基本的には、食品衛生検査指針(微生物検査編)に基づいた検査法を用います。また、食品衛生法に基づく告知法、通知法を遵守し検査を実施いたしますが、ご依頼の目的によっては、その限りでない場合もございます。

 当社における基本的な検査法を以下に示します。

試料の調整

検体10gを無菌的に計量後、滅菌リン酸緩衝液90mlにて1分間ストマッカーで懸濁を行い検液とする。

検液1mlを適宜希釈しながら、下記方法にて細菌数をカウントする。

一般生菌数

標準寒天培地(ニッスイ製薬顆粒培地)にて混釈培養、36±1℃で48±3時間培養後、出現コロニーの数をカウントする。

大腸菌群

デゾキシコレート寒天培地(ニッスイ製薬顆粒培地) にて混釈培養、36±1℃で24±2時間培養後、赤色コロニーの検出を持って大腸菌群と判定する。

糞便性大腸菌群

EC培地(ニッスイ製薬粉末培地)発酵管にて、44.5±0.2℃で24±2時間培養、ガスの発生をもって、糞便性大腸菌陽性と判定する。

黄色ブドウ球菌

卵黄加マンニット食塩培地(ニッスイ製薬顆粒培地)平板に試験液0.1mlを表面塗抹、36±1℃で36 ~48時間培養後、ハローを伴うコロニーの出現をもって陽性と判定。

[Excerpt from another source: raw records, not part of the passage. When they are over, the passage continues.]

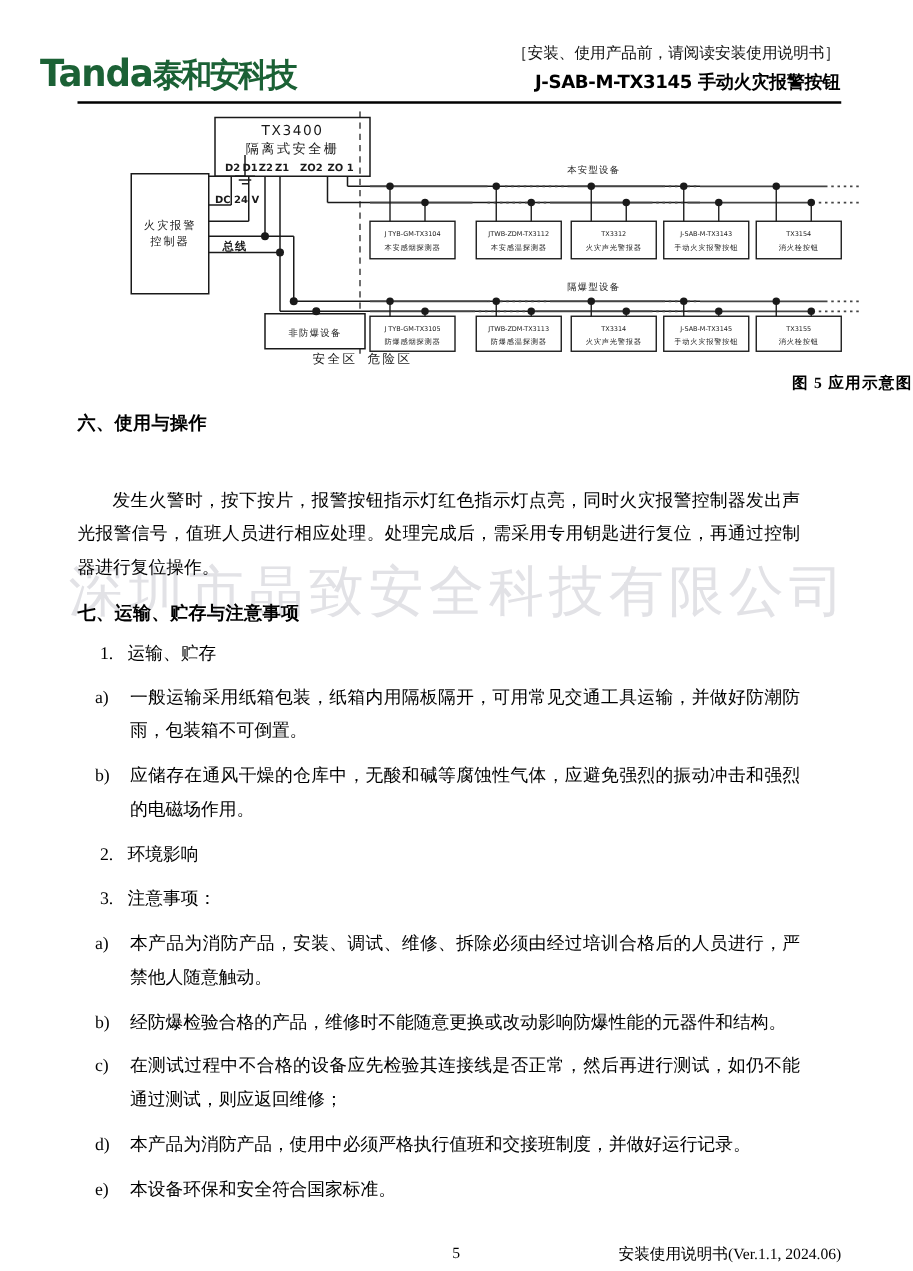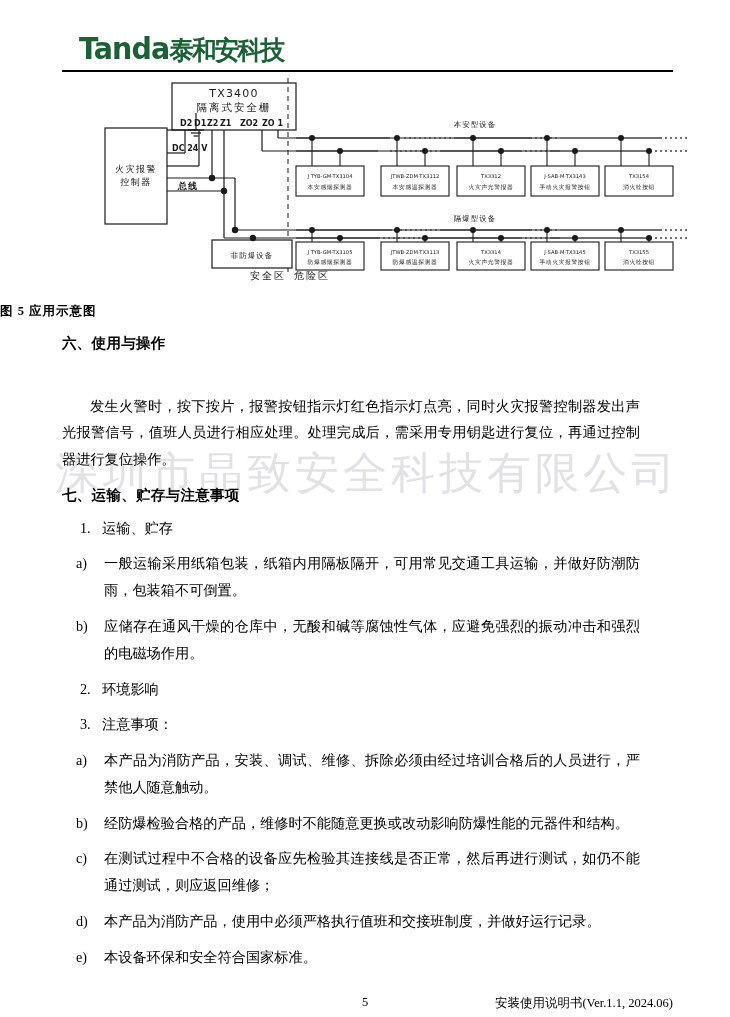--- a/index.html
+++ b/index.html
@@ -38,21 +38,21 @@
     user-select: none;
   }
 
   
   .header {
     position: relative;
     z-index: 2;
     display: flex;
     align-items: flex-end;
     justify-content: space-between;
-    padding: 34px 58px 4px 79px;
+    padding: 34px 58px 4px 32px;
   }
   .logo {
     font-family: "DejaVu Sans", sans-serif;
     font-weight: bold;
     color: #1b6135;
     font-size: 30px;
     line-height: 1;
     letter-spacing: -1px;
     white-space: nowrap;
     transform: scaleX(0.95);
@@ -87,24 +87,24 @@
     position: relative;
     z-index: 2;
     height: 205px;
     margin: 6px 0 0 0;
   }
   .diagram-wrap svg { display: block; }
 
   .fig-caption {
     position: relative;
     z-index: 2;
-    text-align: left;
+    text-align: right;
     font-size: 12.5px;
     font-weight: bold;
-    margin-top: 20px;
+    margin-top: 4px;
     letter-spacing: 1px;
   }
 
   
   .content {
     position: relative;
     z-index: 2;
     padding: 0 90px 0 62px;
   }
   h2.sec {
@@ -186,20 +186,24 @@
 </style>
 </head>
 <body>
 
 <div class="page">
 
   <div class="watermark">深圳市晶致安全科技有限公司</div>
 
   <div class="header">
     <div class="logo"><span>Tanda</span><span class="cn">泰和安科技</span></div>
+    <div class="header-right">
+      <div class="hdr-line1">［安装、使用产品前，请阅读安装使用说明书］</div>
+      <div class="hdr-line2">J-SAB-M-TX3145 手动火灾报警按钮</div>
+    </div>
   </div>
   <div class="hdr-rule"></div>
 
   <div class="diagram-wrap">
     <svg width="730" height="205" viewBox="0 0 730 205">
       <g stroke="#1a1a1a" fill="none" stroke-width="1.2">
 
         <rect x="172" y="5" width="124" height="47"></rect>
 
         <rect x="105" y="50" width="62" height="96"></rect>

必要があれば、ウサギプラズマ(栄研化学)にてコアグラーゼ反応を確認。

サルモネラ

緩衝ペプトン水にて前増菌培養を行った検体培養液を、ラパポート培地にて増菌培養する。

増菌培養液の1白金耳量を、DHL寒天培地平板、及び酵素基質培地平板に塗抹し、分離されたコロニーで判定する。疑わしいコロニーが出現した場合は、TSI培地、LIM培地にて性状確認を行い、陽性判定の際には、血清学的性状試験を実施し血清型の確定を行う。

尚、検査の目的、検体の種類によっては、各培地の平板による塗抹法で培養を行うこともあります。

*当社検査結果は、あくまでもお客様の自主検査の一部としてお取扱いください。
 証明書等の発行につきましては、登録検査機関での検査が必要です。

*上記検査法に基づく検査結果の精度管理の目的で、年4回以上の頻度で(財)日本食品検査による「微生物検査精度確認」を実施しております。